¿Cómo comer mejor gastando menos?

¿Cómo comer mejor gastando menos?

Qué elegir a la hora de comer, cómo gastar menos y de qué forma cambiar nuestros hábitos alimenticios para vivir una vida más saludable

Candelaria Reinoso

Milagros Maseras, nutricionista de CINME (Centro de Investigaciones Metabólicas), explica la importancia de una alimentación saludable y cómo podemos comer mejor sin gastar de más.

"Empezar por hacer pequeños cambios y mejorar hábitos es clave para lograr una alimentación saludable. Durante la pandemia, la Argentina fue uno de los países de Latinoamérica con más aumentó de peso y descuidar lo que comemos puede llevar a enfermedades como la diabetes, la obesidad o el colesterol alto, entre otras”, explica la nutricionista.

Maseras dice que "a la hora de elegir qué comer influye muchísimas variables como el costo del producto y su disponibilidad, las creencias y los conocimientos sobre la alimentación, los gustos y preferencias, incluso el estado de ánimo, entro otros determinantes. Sin embargo, hay algunas estrategias que uno puede tener en cuenta para destinar menos dinero en la elección de alimentos saludables.

El consumo de frutas y verduras en nuestro país es muy bajo. Según la última Encuesta Nacional de Factores de Riesgo sólo el 6% de todos los argentinos cubre con la recomendación. Cuando se trata de frutas y verduras, preferir las de estación y la compra al por mayor disminuye su precio.

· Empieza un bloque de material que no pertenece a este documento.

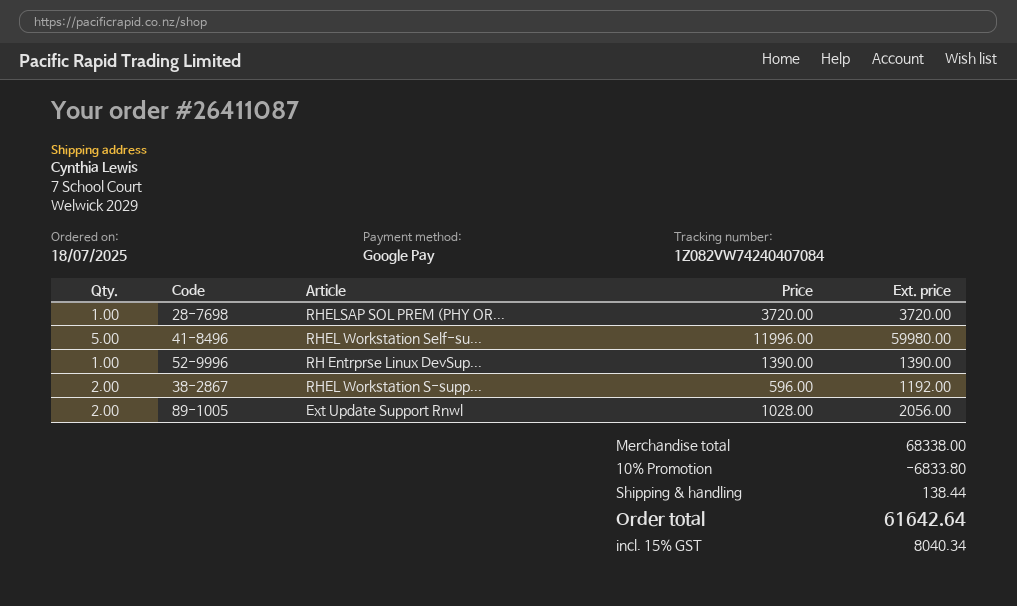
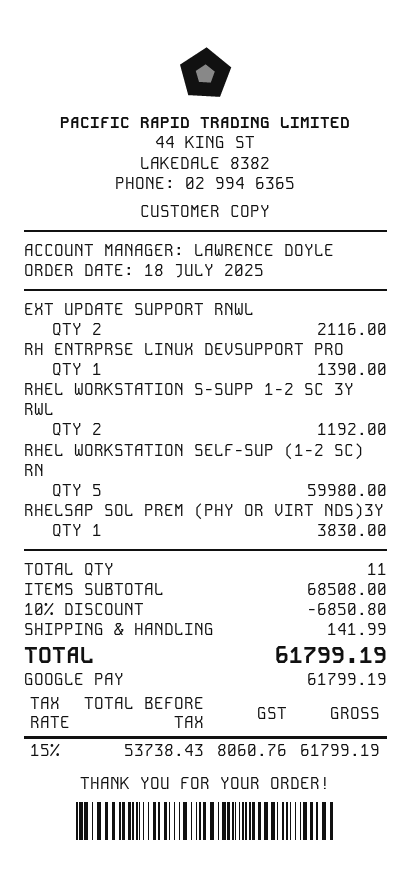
RHELSAP SOL PREM (PHY OR...: 1 for 3720.00 -> 1 for 3830.00
Ext Update Support Rnwl: 2 for 2056.00 -> 2 for 2116.00
subtotal: 68338.00 -> 68508.00
discount: 10% = 6833.80 -> 10% = 6850.80
shipping: 138.44 -> 141.99
tax: 15% = 8040.34 -> 15% = 8060.76
total: 61642.64 -> 61799.19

Por ejemplo, en invierno los cítricos pueden ser una muy buena opción para postre o para incluir en merienda y desayuno, como el limón, la mandarina, la naranja y el pomelo.

"Aumentar la cantidad de verduras en nuestras comidas mejora su calidad nutricional, es clave para una alimentación saludable", dice Maseras y ejemplifica: "Lo ideal es que la mitad de nuestro plato este compuesta por verduras, ya sean crudas o cocidas”, se pueden preparar en ensaladas, revueltos, budines, rellenos, salteadas o al horno.

La soja texturizada, utilizada muchas veces como reemplazo de carnes en las preparaciones, es una herramienta accesible para obtener un buen aporte proteico, se puede usar incluso mezclada con la carne para aumentar su rendimiento o en rellenos con legumbres o verduras.

Cuando compramos carnes (roja, de ave, pescado, cerdo) lo ideal es quitar la grasa visible o la piel, evaluar el costo y rendimiento en casa de este grupo de alimentos a lo hora de elegir que comprar ayuda a destinar menor dinero, “Por Ejemplo: si comparamos cortes de carnes como el osobuco y la paleta, la cantidad de carne en proporción al peso es mayor en la paleta y esto la hace muchas veces más barata”.

Por otro lado, en relación con los cereales, legumbres, papa, batata, choclo, boniato y mandioca (alimentos fuentes de hidratos de carbono) señala la importancia de su incorporación en el plato y una adecuada proporción. "Por ejemplo, en un guiso que tiene arroz o fideos, la incorporación de papa, choclo o mandioca no es necesaria y optar por otra variedad de verduras disminuye el aporte de hidratos de carbono de la preparación”. 

Recomienda aumentar el consumo de legumbres (poroto, lentejas, garbanzos, soja, habas, arvejas secas, otras) por su aporte de fibra y proteínas, algo que no es tan propio de nuestra cultura, utilizándolas en ensaladas, hamburguesas, purés, croquetas, guisos y en untables (podemos procesar garbanzo o lentejas que son ricas y fáciles de hacer).

En relación con el consumo de la leche y los más chicos, evitar el agregado de azúcar o chocolate es una buena práctica para disminuir el consumo de azúcar y disminuir los riesgos que esta genera a la salud (exceso de peso, caries dental, hipertensión arterial entre otras enfermedades crónicas no transmisibles). El consumo de agua potable para toda la familia como bebida de base, la opción más barata indiscutida, y la disminución en la oferta de bebidas azúcares es de gran ayuda a la economía y a la salud de nuestras casas.

Por último, para avanzar en una alimentación saludable  es bueno disminuir el consumo de sal. Podemos empezar con evitar el agregado de sal a la hora de cocinar, no llevar el salero a la mesa, cocinar con especias y hierbas como la nuez moscada, el ajo, el orégano, el romero, el perejil, la pimienta, entre otras. La nutricionista sugiere ir variándolas ya que logra que las preparaciones sean más sabrosas.

"Empezar con pequeños cambios que puedan ser sostenidos en el tiempo ayudan a mejorar nuestra salud”, concluye.